# Decision tree

# install and import library

In [None]:
!pip install -q tfds-nightly tensorflow matplotlib

In [7]:
!pip install tensorflow-datasets

In [9]:
import pandas as pd
import numpy as np
from sklearn.tree import DecisionTreeClassifier
from sklearn.metrics import accuracy_score
from sklearn.decomposition import PCA
from tensorflow.keras.datasets import mnist

# Define a class for the decision tree node

In [10]:
class Node:
  def __init__(self, depth):
    # Initialize the node attributes
    self.depth = depth # The depth of the node in the tree
    self.split_feature = None # The feature to split on
    self.split_value = None # The value to split on
    self.left = None # The left child node
    self.right = None # The right child node
    self.label = None # The label of the node if it is a leaf

  def _is_leaf(self):
    # Check if the node is a leaf
    return self.label is not None

  def entropy(self, y):
    # Calculate the entropy of a label array y
    _, counts = np.unique(y, return_counts=True)
    probs = counts / len(y)
    return -np.sum(probs * np.log2(probs))
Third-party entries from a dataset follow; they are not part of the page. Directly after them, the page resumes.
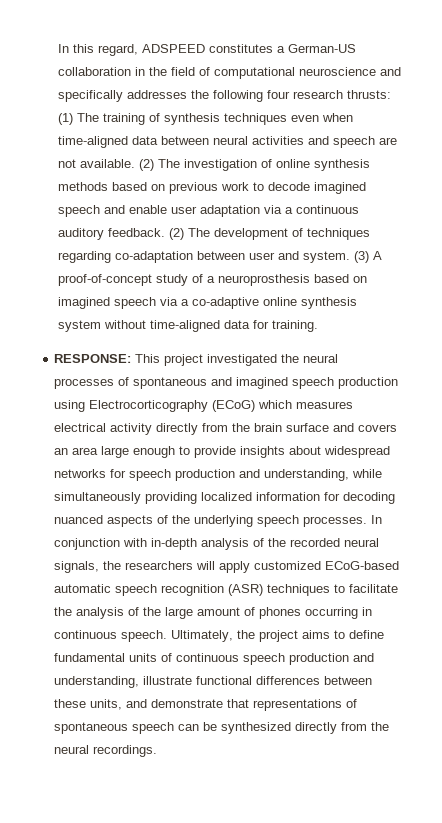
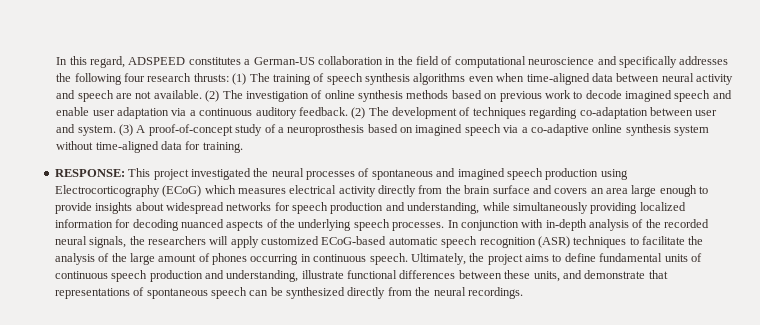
- In this regard, ADSPEED constitutes a German-US collaboration in the field of computational neuroscience and specifically addresses the following four research thrusts: (1) The training of synthesis techniques even when time-aligned data between neural activities and speech are not available.
+ In this regard, ADSPEED constitutes a German-US collaboration in the field of computational neuroscience and specifically addresses the following four research thrusts: (1) The training of speech synthesis algorithms even when time-aligned data between neural activity and speech are not available.

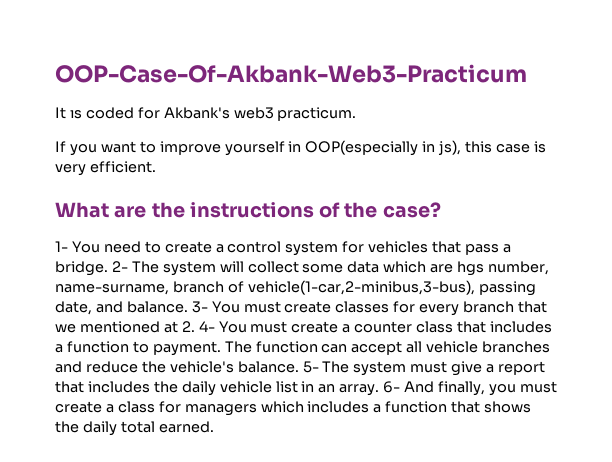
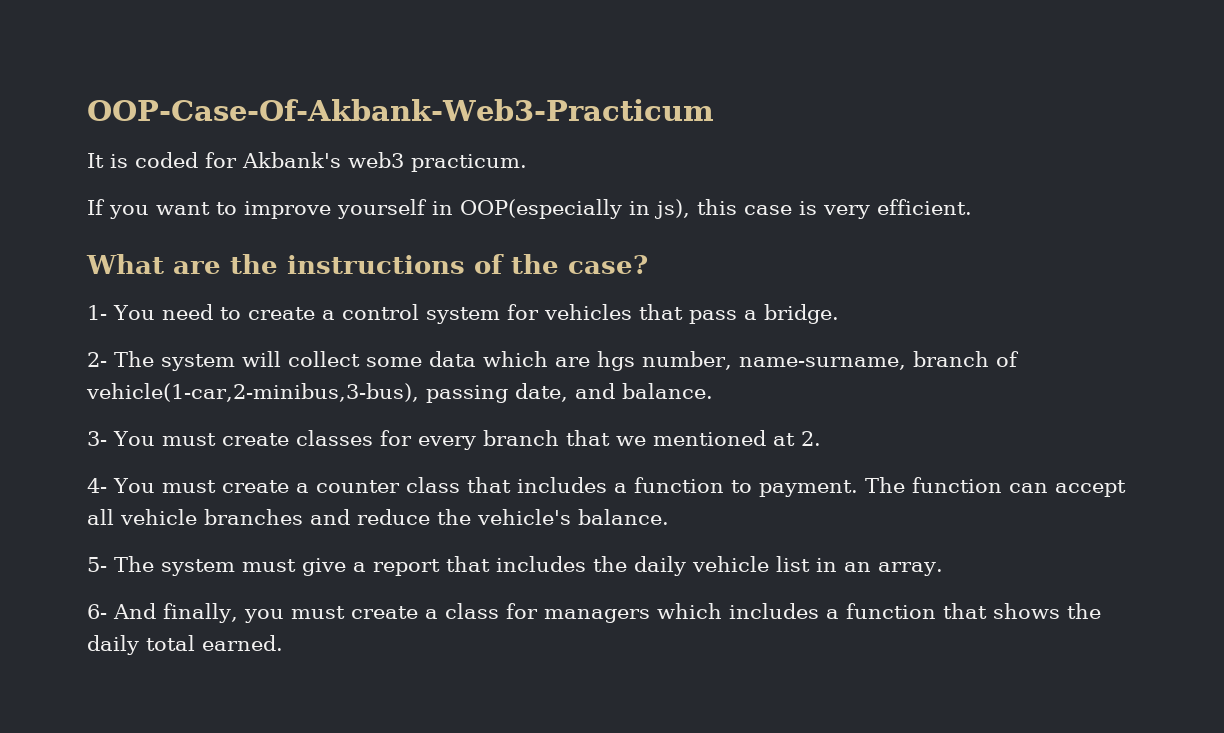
- It ıs coded for Akbank's web3 practicum.
+ It is coded for Akbank's web3 practicum.
- 1- You need to create a control system for vehicles that pass a bridge. 2- The system will collect some data which are hgs number, name-surname, branch of vehicle(1-car,2-minibus,3-bus), passing date, and balance. 3- You must create classes for every branch that we mentioned at 2. 4- You must create a counter class that includes a function to payment.
+ 1- You need to create a control system for vehicles that pass a bridge.
+ 2- The system will collect some data which are hgs number, name-surname, branch of vehicle(1-car,2-minibus,3-bus), passing date, and balance.
+ 3- You must create classes for every branch that we mentioned at 2.
+ 4- You must create a counter class that includes a function to payment.
- The function can accept all vehicle branches and reduce the vehicle's balance. 5- The system must give a report that includes the daily vehicle list in an array. 6- And finally, you must create a class for managers which includes a function that shows the daily total earned.
+ The function can accept all vehicle branches and reduce the vehicle's balance.
+ 5- The system must give a report that includes the daily vehicle list in an array.
+ 6- And finally, you must create a class for managers which includes a function that shows the daily total earned.

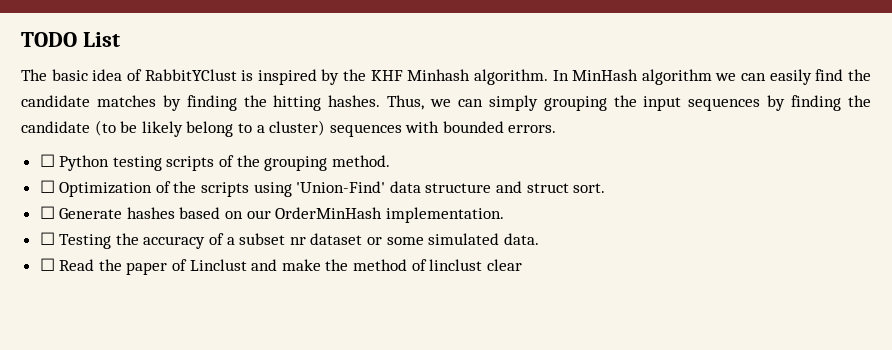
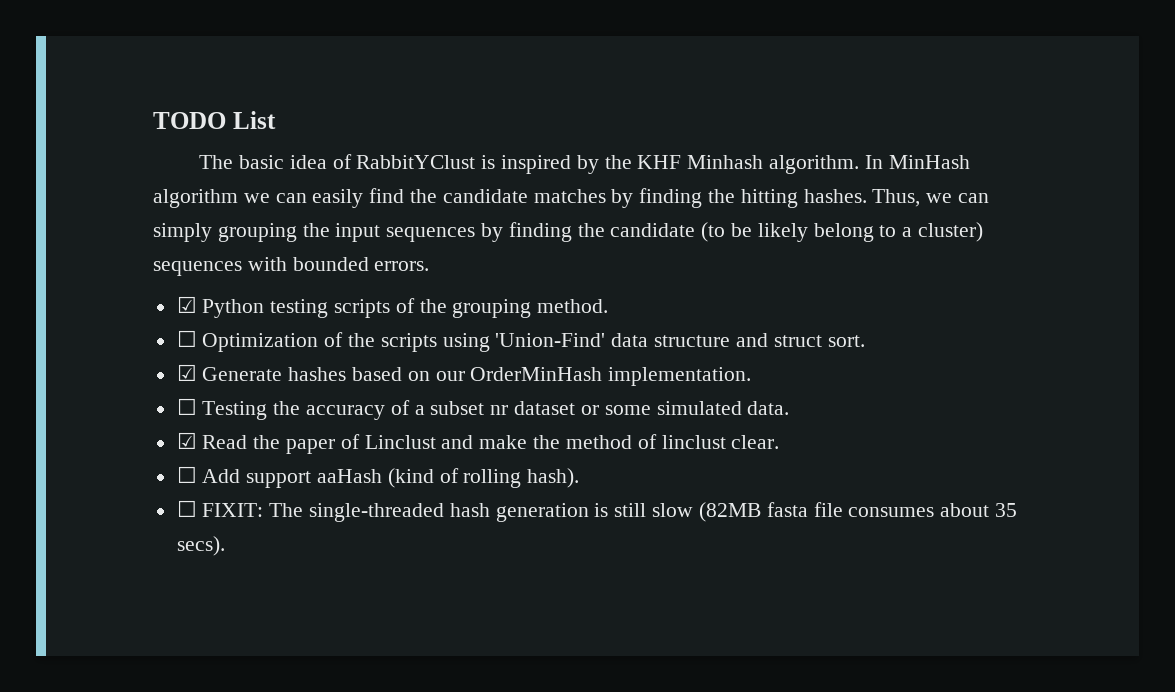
- ☐ Python testing scripts of the grouping method.
+ ☑ Python testing scripts of the grouping method.
- ☐ Generate hashes based on our OrderMinHash implementation.
+ ☑ Generate hashes based on our OrderMinHash implementation.
- ☐ Read the paper of Linclust and make the method of linclust clear
+ ☑ Read the paper of Linclust and make the method of linclust clear.
+ ☐ Add support aaHash (kind of rolling hash).
+ ☐ FIXIT: The single-threaded hash generation is still slow (82MB fasta file consumes about 35 secs).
  def information_gain(self, x, y):
    # Calculate the information gain of a feature array x and a label array y
    # Information gain is the reduction in entropy after splitting on x
    entropy_before = self.entropy(y)
    # Split the data into two subsets based on x
    left_mask = x <= np.median(x)
    right_mask = x > np.median(x)
    y_left = y[left_mask]
    y_right = y[right_mask]
    # Calculate the entropy of each subset
    entropy_left = self.entropy(y_left)
    entropy_right = self.entropy(y_right)
    # Calculate the weighted average of the entropy after splitting
    entropy_after = (len(y_left) / len(y)) * entropy_left + (len(y_right) / len(y)) * entropy_right
    # Return the information gain
    return entropy_before - entropy_after

  def information_gains(self, X, y):
    # Calculate the information gain of each feature in X and a label array y
    # Return a numpy array of information gains
    gains = []
    for i in range(X.shape[1]):
      x = X[:, i]
      gain = self.information_gain(x, y)
      gains.append(gain)
    return np.array(gains)

  def fit(self, X_train, y_train):
    # Fit the node to the training data
    # If the node is pure (only one label) or the depth limit is reached, make it a leaf node and assign the majority label
    if len(np.unique(y_train)) == 1 or self.depth == 0:
      self.label = np.bincount(y_train).argmax()
      return
    # Otherwise, find the best feature to split on based on information gain
    gains = self.information_gains(X_train, y_train)
    self.split_feature = gains.argmax()
    self.split_value = np.median(X_train[:, self.split_feature])
    # Split the data into two subsets based on the best feature
    left_mask = X_train[:, self.split_feature] <= self.split_value
    right_mask = X_train[:, self.split_feature] > self.split_value
    X_left = X_train[left_mask]
    y_left = y_train[left_mask]
    X_right = X_train[right_mask]
    y_right = y_train[right_mask]
    # Create two child nodes and recursively fit them to the subsets
    self.left = Node(self.depth - 1)
    self.left.fit(X_left, y_left)
    self.right = Node(self.depth - 1)
    self.right.fit(X_right, y_right)

  def predict(self, X):
    # Predict the label for a single input array X
    # If the node is a leaf, return its label
    if self._is_leaf():
      return self.label
    # Otherwise, traverse to the left or right child node based on the split feature and value
    if X[self.split_feature] <= self.split_value:
      return self.left.predict(X)
    else:
      return self.right.predict(X)

# Training & Testing

In [11]:
# Load the MNIST dataset and scale it to [0, 1]
(x_train, y_train), (x_test, y_test) = mnist.load_data()
x_train = x_train / 255.0
x_test = x_test / 255.0

# Reshape the data from 28x28 matrix to 784 array
x_train = x_train.reshape(-1, 784)
x_test = x_test.reshape(-1, 784)

# Initialize the PCA and fit it on the training data
pca = PCA(n_components=10)
pca.fit(x_train)

# Transform the training and test data using PCA
x_train_pca = pca.transform(x_train)
x_test_pca = pca.transform(x_test)

# Convert the reduced datasets types to dataframe using pd
x_train_pca = pd.DataFrame(x_train_pca)
x_test_pca = pd.DataFrame(x_test_pca)

# Initialize the decision tree node with depth 10
dt = Node(depth=10)

# Train the node on the training data
dt.fit(x_train_pca.values, y_train)

# Predict the labels for the test data
y_pred = [dt.predict(x) for x in x_test_pca.values]

# Report the model accuracy
accuracy = accuracy_score(y_test, y_pred)
print(f"Accuracy: {accuracy:.4f}")


Downloading data from https://storage.googleapis.com/tensorflow/tf-keras-datasets/mnist.npz
Accuracy: 0.8019